Take the bladder out of the toon. Then fully inflate it. If you can't find the leak immediately by sight/sound, then put a little bit of dishwashing soap in a bucket of water and pour over the inflated bladder - wherever the leak is, will cause some bubbles. Once you find it, mark it with a sharpie or something else, deflate the bladder, dry it off, and repair as per the instructions in your repair kit.


----------



## Packfish (Oct 30, 2007)

First- check the valve- see if it's leaking- could just be sand in there- whatever- then do everything else that has been said.


----------



## Huge29 (Sep 17, 2007)

To locate the leak in such a large bladder it may be best to put soapy water in a spray bottle and spray over the bladder in case you are not able to locate it by sound. Mine came with patches specific to the material. Should be easy as long as it is not located on a seam since the cover will hold the patch tight to the bladder. Good luck!


----------



## tye dye twins (Mar 8, 2011)

From my twin....

"Thanks for all the advice/methods. We tried all of them out and were not able to find the leak. So after hours of re inflating the toon we played with the cap and heard a pop...and now the toon is fully inflated...sitting in my garage. Considering the thing would loose air within minutes...how did I stay out on the water for 3 hours with nothing...then out of nowhere I started loosing air FAST. Either way I am now going to buy a "live well" to not take anymore chances with kamakazi fish. As for the toon....IDK if I can trust being out in the middle of the reservoir for awhile."


----------



## Packfish (Oct 30, 2007)

so was it the valve stem ?


----------



## tye dye twins (Mar 8, 2011)

Packfish said:


> so was it the valve stem ?


Well we thought so and it stayed inflated during the day but overnight it went down again.
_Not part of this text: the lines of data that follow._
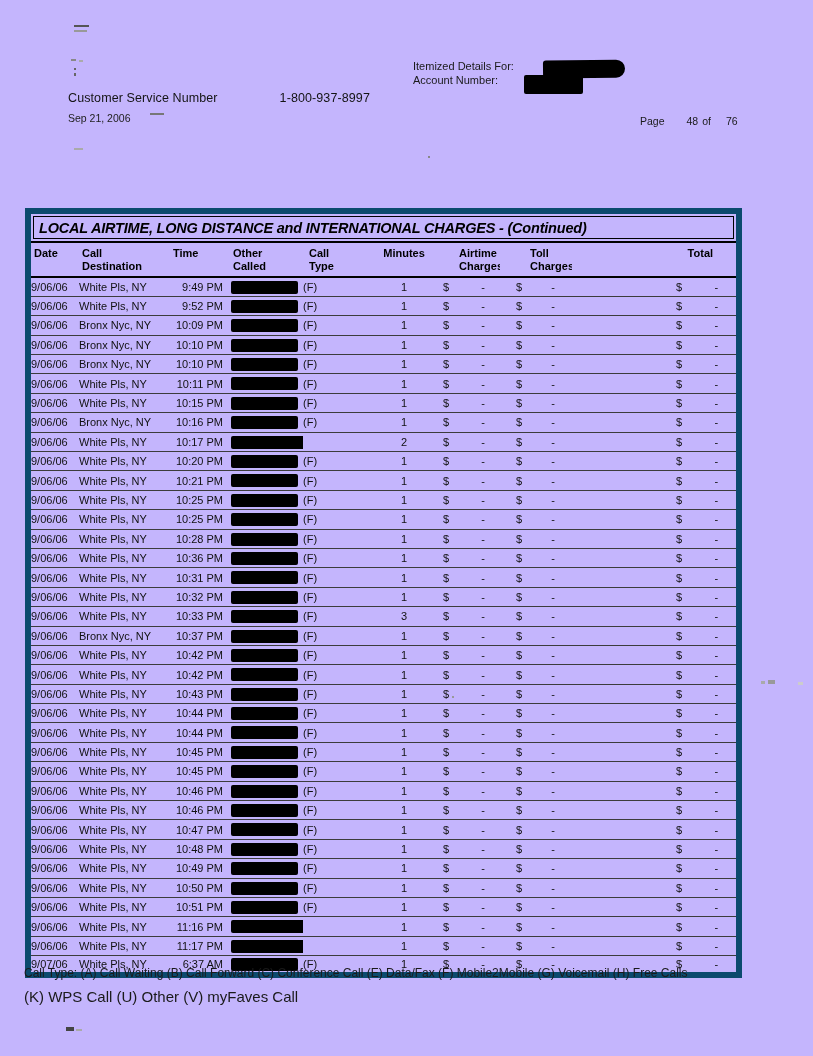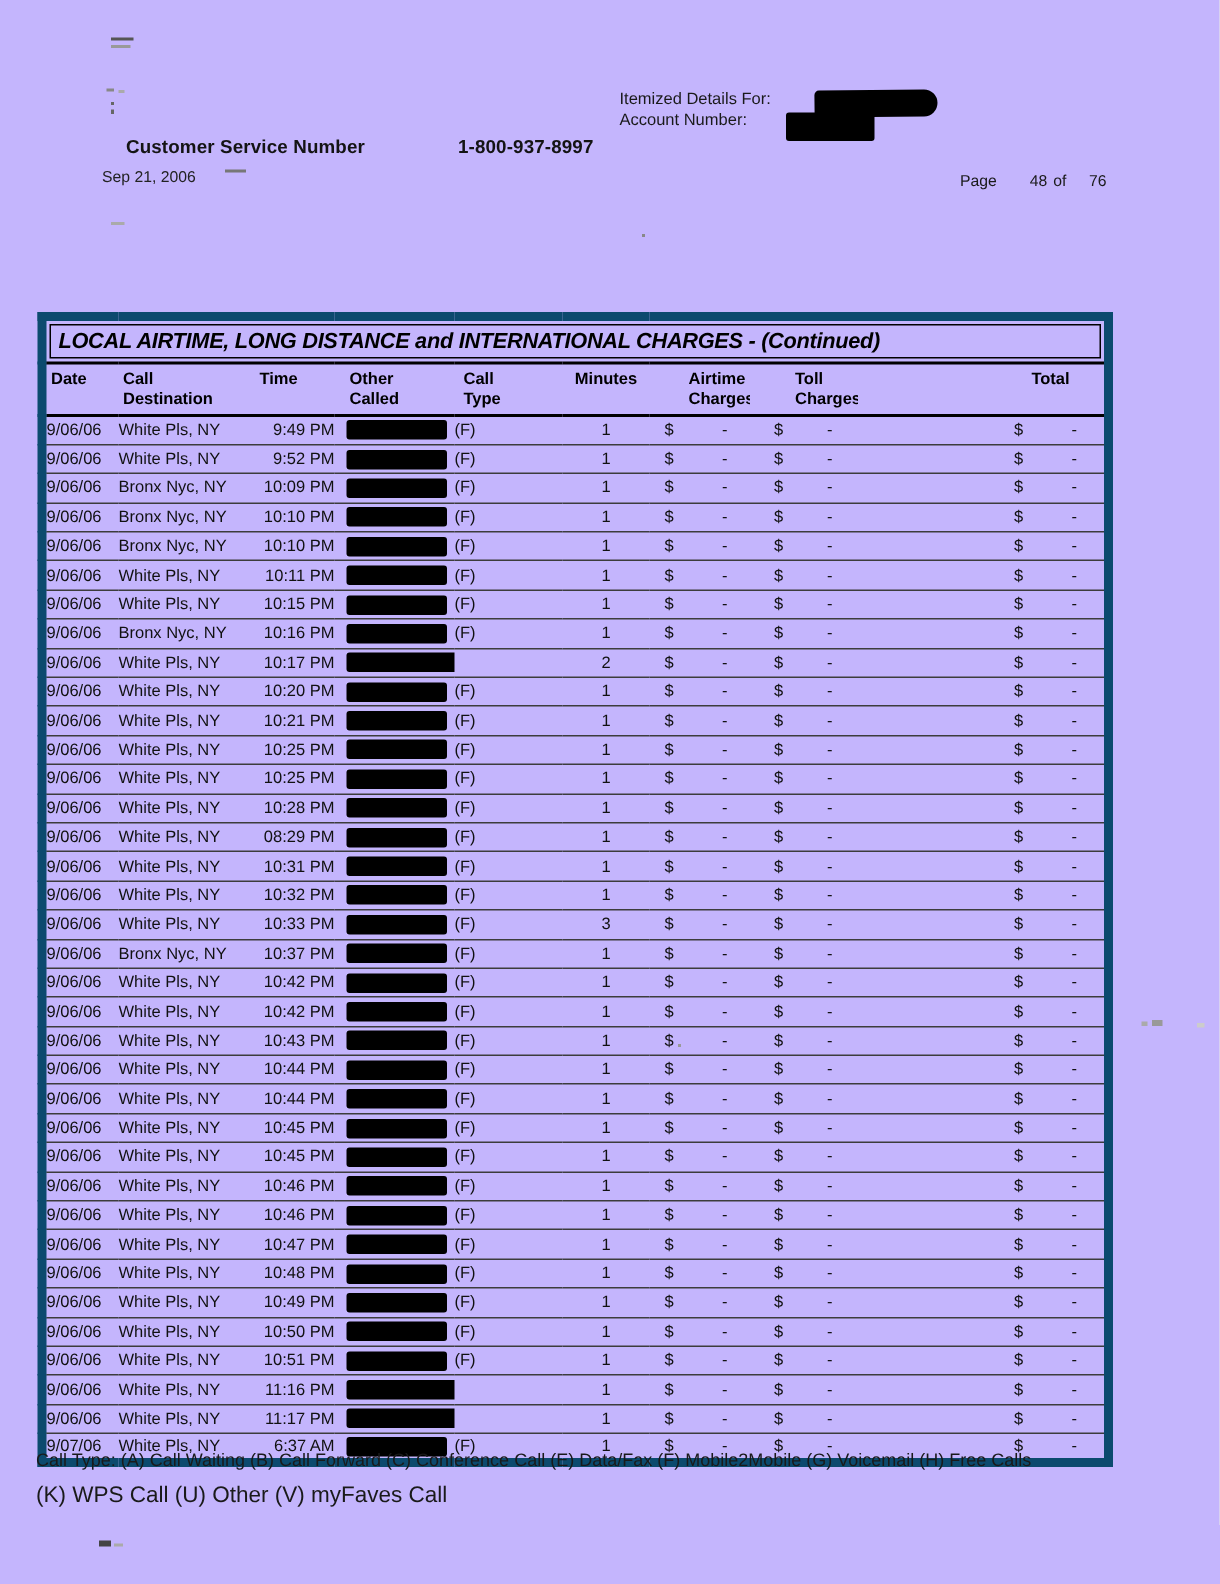--- a/index.html
+++ b/index.html
@@ -13,21 +13,21 @@
   
   .art { position:absolute; pointer-events:none; }
 
   
   .lbl { position:absolute; font-size:11px; color:#1a1a1a; }
   .lbl-itemized { left:413px; top:60px; }
   .lbl-account  { left:413px; top:74px; }
   .redact { background:#000; position:absolute; }
   .redact-1 { left:543px; top:60px; width:82px; height:18px; border-radius:3px 9px 9px 3px; transform:rotate(-0.6deg); }
   .redact-2 { left:524px; top:75px; width:59px; height:19px; border-radius:2px; }
-  .cs-line { position:absolute; left:84px; top:91px; font-weight:bold; font-size:12.5px; letter-spacing:0.1px; }
+  .cs-line { position:absolute; left:68px; top:91px; font-weight:normal; font-size:12.5px; letter-spacing:0.1px; }
   .cs-line .cs-num { margin-left:62px; }
   .date-line { position:absolute; left:68px; top:112px; font-size:10.5px; color:#222; }
   .page-line { position:absolute; left:640px; top:115px; font-size:10.5px; color:#1a1a1a; }
   .page-line span { display:inline-block; }
   .page-line .pg-cur { margin-left:22px; }
   .page-line .pg-of  { margin-left:4px; }
   .page-line .pg-tot { margin-left:15px; }
 
   
   table.calls {
@@ -557,21 +557,21 @@
             <div class="moneywrap mw-tot">
               <span>$</span>
               <span>-</span>
             </div>
           </td>
   </tr>
 
   <tr class="row">
     <td class="c-date">9/06/06</td>
     <td class="c-dest">White Pls, NY</td>
-    <td class="c-time">08:29 PM</td>
+    <td class="c-time">10:36 PM</td>
     <td class="c-num"><span class="bar"></span></td>
     <td class="c-type">(F)</td>
     <td class="c-min">1</td>
     <td>
             <div class="moneywrap mw-air">
               <span>$</span>
               <span>-</span>
             </div>
           </td>
     <td>

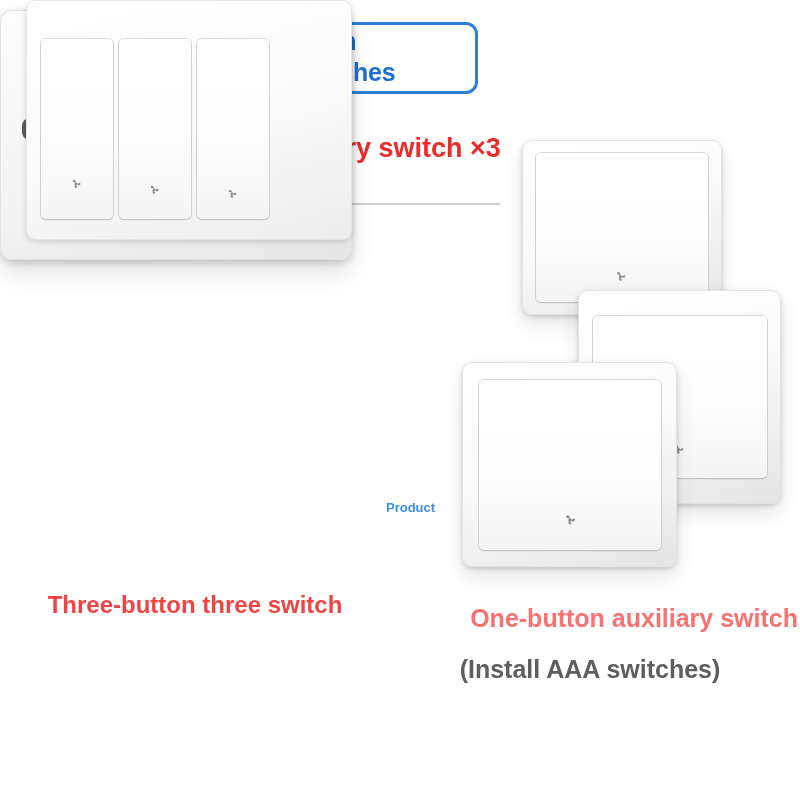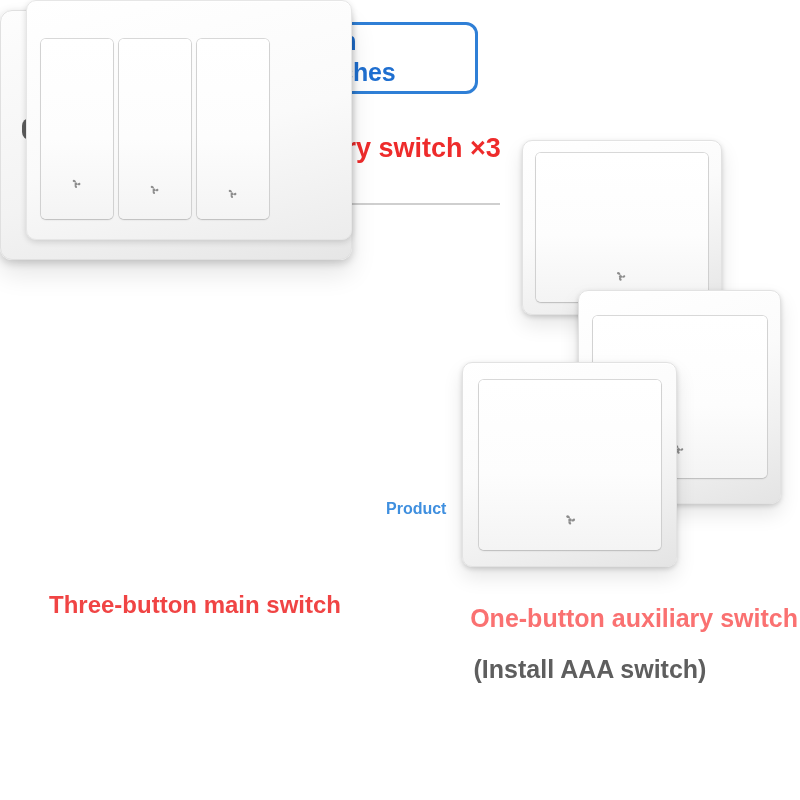--- a/index.html
+++ b/index.html
@@ -170,21 +170,21 @@
     color: #5e5e5e;
     font-size: 25px;
     font-weight: bold;
     line-height: 34px;
   }
   .watermark {
     position: absolute;
     left: 386px;
     top: 500px;
     color: #3f8fdf;
-    font-size: 16px;
+    font-size: 13px;
     font-weight: bold;
   }
 </style>
 </head>
 <body>
 
 <div class="banner">
 </div>
 <div class="banner-text">Three-way switch: one main
 switch, three auxiliary switches</div>
@@ -266,15 +266,15 @@
           <path d="M8 6.3 C8 3.6 5.2 2.4 4.3 4.0 C3.6 5.3 5.6 6.3 8 6.3 Z" fill="#8d8d8d"></path>
           <path d="M9.3 8.9 C11.6 10.3 13.9 8.5 12.8 7.0 C11.9 5.8 10.2 7.1 9.3 8.9 Z" fill="#8d8d8d"></path>
           <path d="M6.6 8.9 C5.8 11.4 7.6 13.4 8.9 12.2 C10.0 11.2 8.6 9.7 6.6 8.9 Z" fill="#8d8d8d"></path>
         </svg>
       </span>
     </div>
   </div>
 </div>
 
 <div class="watermark">Product</div>
-<div class="label-main">Three-button main switch</div>
+<div class="label-main">Three-button three switch</div>
 <div class="label-aux">One-button auxiliary switch</div>
-<div class="label-battery">(Install AAA switch)</div>
+<div class="label-battery">(Install AAA switches)</div>
 
 </body></html>

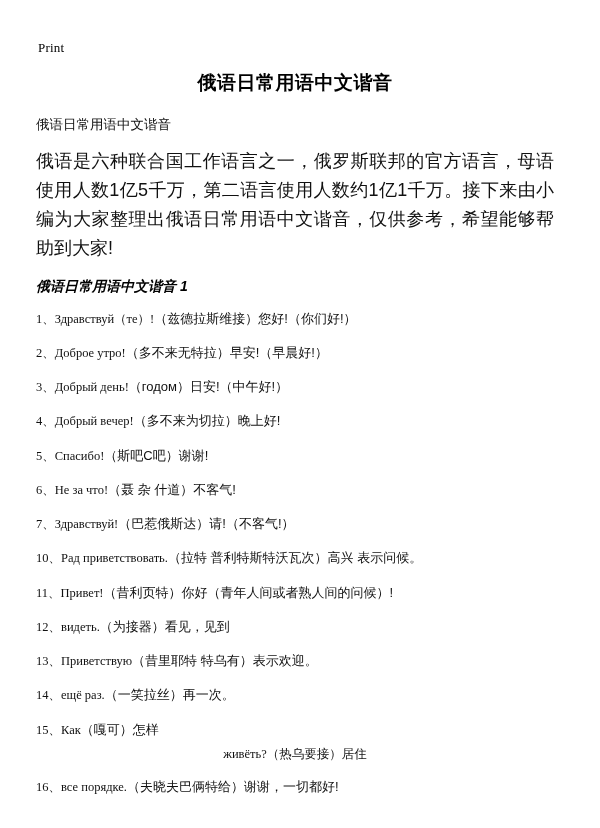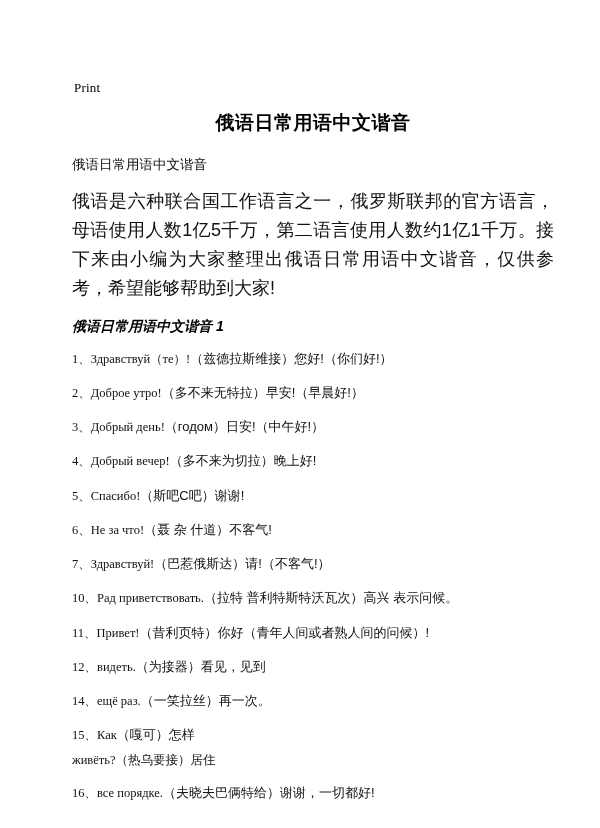--- a/index.html
+++ b/index.html
@@ -11,23 +11,22 @@
     width: 600px;
     height: 828px;
     font-family: "Liberation Serif", "DejaVu Serif", serif;
     color: #1a1a1a;
     overflow: hidden;
   }
   .page {
     width: 600px;
     height: 724px;
     box-sizing: border-box;
-    padding: 40px 46px 10px 72px;
+    padding: 40px 46px 10px 36px;
     position: relative;
-    margin-top: 40px;
   }
   .print-link {
     font-family: "Liberation Serif", "DejaVu Serif", serif;
     font-size: 13px;
     color: #000;
     margin: 0 0 14px 2px;
     letter-spacing: 0.2px;
   }
   .doc-title {
     text-align: center;
@@ -79,20 +78,21 @@
     margin-bottom: 14px;
   }
   .line-wrap .line {
     margin-bottom: 6px;
   }
   .sub-line {
     font-family: "Liberation Serif", "DejaVu Serif", serif;
     font-size: 12.5px;
     margin: 0;
     color: #111;
+    text-align: center;
   }
 </style>
 </head>
 <body>
 
 <div class="page">
 
   <div class="print-link">Print</div>
 
   <h1 class="doc-title">俄语日常用语中文谐音</h1>
@@ -138,20 +138,23 @@
   </div>
 
   <div class="line">
     <span class="ru">11、</span><span class="ru">Привет!</span><span class="cn">（昔利页特）你好（青年人间或者熟人间的问候）!</span>
   </div>
 
   <div class="line">
     <span class="ru">12、</span><span class="ru">видеть.</span><span class="cn">（为接器）看见，见到</span>
   </div>
 
+  <div class="line">
+    <span class="ru">13、</span><span class="ru">Приветствую</span><span class="cn">（昔里耶特 特乌有）表示欢迎。</span>
+  </div>
 
   <div class="line">
     <span class="ru">14、</span><span class="ru">ещё раз.</span><span class="cn">（一笑拉丝）再一次。</span>
   </div>
 
   <div class="line-wrap">
     <div class="line">
       <span class="ru">15、</span><span class="ru">Как</span><span class="cn">（嘎可）怎样</span>
     </div>
     <div class="sub-line">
Can you say stressful! We have tried the advice given but we still cannot find the leak.


----------



## Packfish (Oct 30, 2007)

A lot of times the vavle has sand or something in it and it slow leaks- sometimes it needs and air hose to blow it out. If it is the stem type of vavle for a quick fix you can take a small ballon and stretch it over the valve and tape the bottom down with electrical tape.


----------



## madonafly (Dec 27, 2007)

No one has asked, but what type of Pontoon is it and what are the valves? It could have a history.


----------



## tye dye twins (Mar 8, 2011)

It is an 8 ft. Creek Company pontoon bought at Sportsmans. I broke the seat within 10 times and replaced it with a padded o seat for $45. It was only $210 and the replacement toons are $160. Ouch! We would just replace it with a float tube but the doctors say we cannot use flippers. My twin will one day but the docs told me I will never be able to make the "up motion" ever again. That is why we got the pontoons.


----------



## madonafly (Dec 27, 2007)

Pontoon is good. My choice, LOL My float tube is 9' long....
I agree with the soapy water for pin hole leaks, but put some soapy water on the valve and look for bubbles there.
It is fixable for sure, just need to find it. Aquaseal is the best sealer I can recommend. Works on Vinyl, Urethane, and bladderless.
Good luck, hope you find it, or at least someone can help you find it.


----------



## Grandpa D (Sep 7, 2007)

My wife has a Creek Co. float tube. I have had several times where her tube would try to go flat. Each time, I simply clean the threads on the filler cap and screw it back on.
I hope that this is all that you need.

You may want to call Sportsman's and see what warranty it has.
I think that my wife's is lifetime..


----------



## tye dye twins (Mar 8, 2011)

Grandpa D said:


> You may want to call Sportsman's and see what warranty it has.
> I think that my wife's is lifetime..


When the seat broke within 45 days of purchase they told me to take it up with the company. So I replaced the seat through Cablea's and they gave me a really good warrenty for a little extra money.


----------



## Critter (Mar 20, 2010)

On the seat or the whole toon?


----------



## Packfish (Oct 30, 2007)

I see they have repalcement valves etc- looks like the bladder is $45. I would see what kind of warranty they have first.
http://creekcompany.com/home.php?cat=25 ... n=0&page=2


----------



## tye dye twins (Mar 8, 2011)

Critter said:


> On the seat or the whole toon?


The seat. Finding a box for it to fit, the cost of shipping it, and not tooning for weeks sounded bad to me. Way more worth it to just pay out the nose to Cabelas. Fish tech wanted $25 for a seat but I could not fiqure out taking off the brackets and there were no screws. I know I could have hit Home Dept. though.

We are still unsure if it is the valve stem. God this toon repair is complicated. Where is that **** leak!


----------